>>>>>
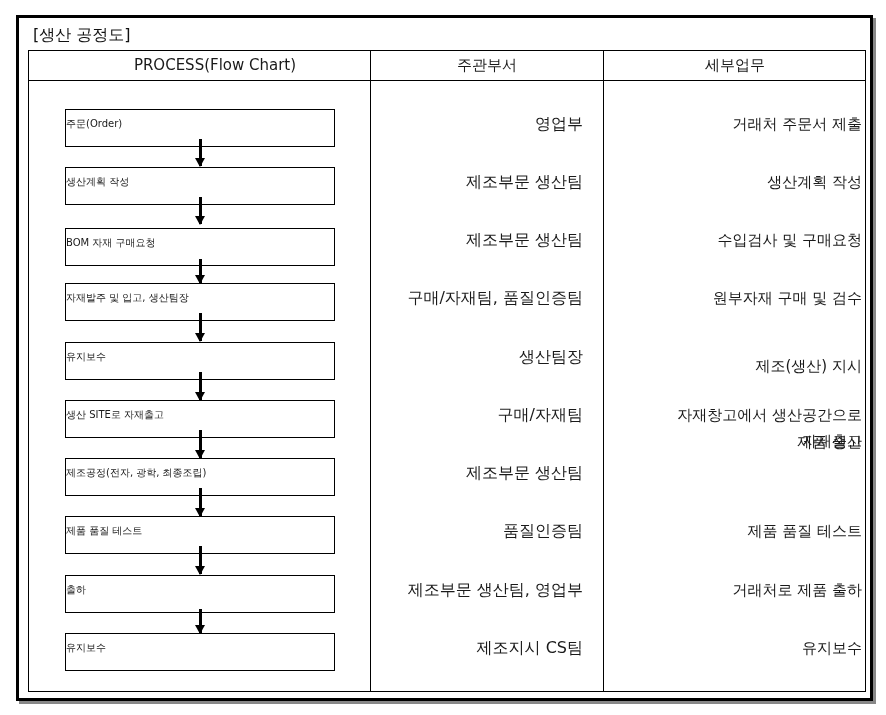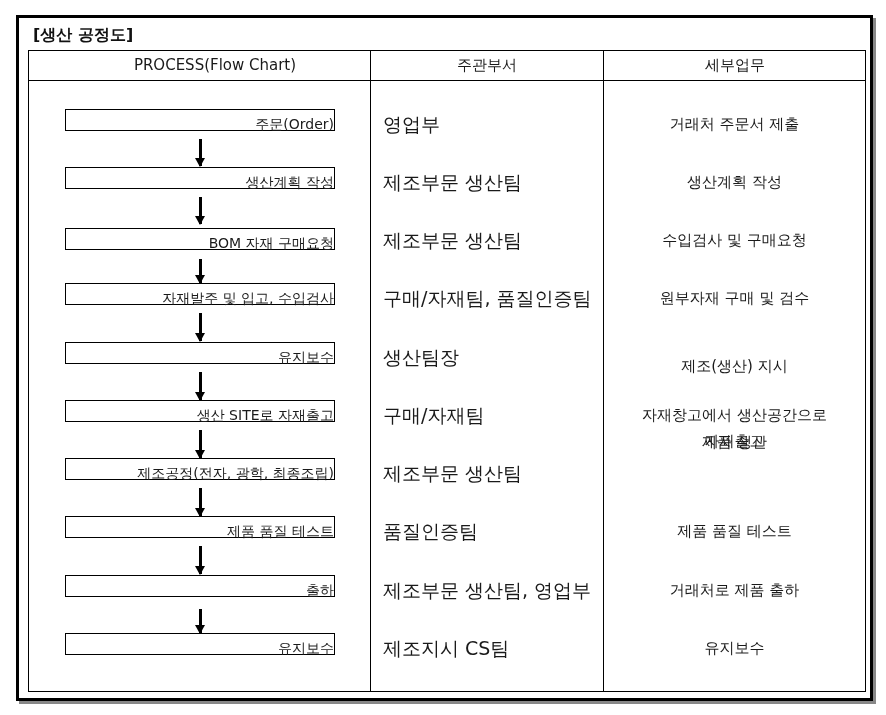--- a/index.html
+++ b/index.html
@@ -23,21 +23,21 @@
       height: 680px;
       border: 3px solid #000;
       box-shadow: 3px 3px 0 #888;
       box-sizing: content-box;
     }
     .title {
       position: absolute;
       left: 33px;
       top: 23px;
       font-size: 16px;
-      font-weight: bold;
+      font-weight: normal;
       letter-spacing: 0px;
       color: #111;
       line-height: 24px;
     }
     .grid {
       position: absolute;
       left: 28px;
       top: 50px;
       width: 838px;
       height: 642px;
@@ -64,26 +64,26 @@
       height: 30px;
       line-height: 30px;
       text-align: center;
       font-size: 15px;
       color: #1a1a1a;
     }
     .box {
       position: absolute;
       left: 65px;
       width: 270px;
-      height: 22px;
+      height: 38px;
       border: 1px solid #000;
       box-sizing: border-box;
-      text-align: right;
+      text-align: left;
       line-height: 28px;
-      font-size: 14px;
+      font-size: 10px;
       background: #fff;
       white-space: nowrap;
     }
     .arrow {
       position: absolute;
       left: 199px;
       width: 3px;
       background: #000;
     }
     .arrow::after {
@@ -92,32 +92,32 @@
       left: -4px;
       bottom: -1px;
       width: 0;
       height: 0;
       border-left: 5.5px solid transparent;
       border-right: 5.5px solid transparent;
       border-top: 9px solid #000;
     }
     .dept {
       position: absolute;
-      left: 383px;
+      left: 351px;
       width: 232px;
-      text-align: left;
-      font-size: 19px;
+      text-align: right;
+      font-size: 16px;
       line-height: 22px;
       white-space: nowrap;
     }
     .task {
       position: absolute;
       left: 607px;
       width: 255px;
-      text-align: center;
+      text-align: right;
       font-size: 15px;
       line-height: 26px;
       white-space: nowrap;
     }
   </style>
 </head>
 <body>
 
 <div class="frame"></div>
 
@@ -135,21 +135,21 @@
 <div>
   <div class="box" style="top:109px">주문(Order)</div>
   <div class="arrow" style="top:139px;height:27px"></div>
 
   <div class="box" style="top:167px">생산계획 작성</div>
   <div class="arrow" style="top:197px;height:27px"></div>
 
   <div class="box" style="top:228px">BOM 자재 구매요청</div>
   <div class="arrow" style="top:259px;height:24px"></div>
 
-  <div class="box" style="top:283px">자재발주 및 입고, 수입검사</div>
+  <div class="box" style="top:283px">자재발주 및 입고, 생산팀장</div>
   <div class="arrow" style="top:313px;height:28px"></div>
 
   <div class="box" style="top:342px">유지보수</div>
   <div class="arrow" style="top:372px;height:28px"></div>
 
   <div class="box" style="top:400px">생산 SITE로 자재출고</div>
   <div class="arrow" style="top:430px;height:28px"></div>
 
   <div class="box" style="top:458px">제조공정(전자, 광학, 최종조립)</div>
   <div class="arrow" style="top:488px;height:28px"></div>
<<<<<
What is needed: Leave out the images and write out the listing above exactly.

Task answer:
--- a/index.html
+++ b/index.html
@@ -23,21 +23,21 @@
       height: 680px;
       border: 3px solid #000;
       box-shadow: 3px 3px 0 #888;
       box-sizing: content-box;
     }
     .title {
       position: absolute;
       left: 33px;
       top: 23px;
       font-size: 16px;
-      font-weight: bold;
+      font-weight: normal;
       letter-spacing: 0px;
       color: #111;
       line-height: 24px;
     }
     .grid {
       position: absolute;
       left: 28px;
       top: 50px;
       width: 838px;
       height: 642px;
@@ -64,26 +64,26 @@
       height: 30px;
       line-height: 30px;
       text-align: center;
       font-size: 15px;
       color: #1a1a1a;
     }
     .box {
       position: absolute;
       left: 65px;
       width: 270px;
-      height: 22px;
+      height: 38px;
       border: 1px solid #000;
       box-sizing: border-box;
-      text-align: right;
+      text-align: left;
       line-height: 28px;
-      font-size: 14px;
+      font-size: 10px;
       background: #fff;
       white-space: nowrap;
     }
     .arrow {
       position: absolute;
       left: 199px;
       width: 3px;
       background: #000;
     }
     .arrow::after {
@@ -92,32 +92,32 @@
       left: -4px;
       bottom: -1px;
       width: 0;
       height: 0;
       border-left: 5.5px solid transparent;
       border-right: 5.5px solid transparent;
       border-top: 9px solid #000;
     }
     .dept {
       position: absolute;
-      left: 383px;
+      left: 351px;
       width: 232px;
-      text-align: left;
-      font-size: 19px;
+      text-align: right;
+      font-size: 16px;
       line-height: 22px;
       white-space: nowrap;
     }
     .task {
       position: absolute;
       left: 607px;
       width: 255px;
-      text-align: center;
+      text-align: right;
       font-size: 15px;
       line-height: 26px;
       white-space: nowrap;
     }
   </style>
 </head>
 <body>
 
 <div class="frame"></div>
 
@@ -135,21 +135,21 @@
 <div>
   <div class="box" style="top:109px">주문(Order)</div>
   <div class="arrow" style="top:139px;height:27px"></div>
 
   <div class="box" style="top:167px">생산계획 작성</div>
   <div class="arrow" style="top:197px;height:27px"></div>
 
   <div class="box" style="top:228px">BOM 자재 구매요청</div>
   <div class="arrow" style="top:259px;height:24px"></div>
 
-  <div class="box" style="top:283px">자재발주 및 입고, 수입검사</div>
+  <div class="box" style="top:283px">자재발주 및 입고, 생산팀장</div>
   <div class="arrow" style="top:313px;height:28px"></div>
 
   <div class="box" style="top:342px">유지보수</div>
   <div class="arrow" style="top:372px;height:28px"></div>
 
   <div class="box" style="top:400px">생산 SITE로 자재출고</div>
   <div class="arrow" style="top:430px;height:28px"></div>
 
   <div class="box" style="top:458px">제조공정(전자, 광학, 최종조립)</div>
   <div class="arrow" style="top:488px;height:28px"></div>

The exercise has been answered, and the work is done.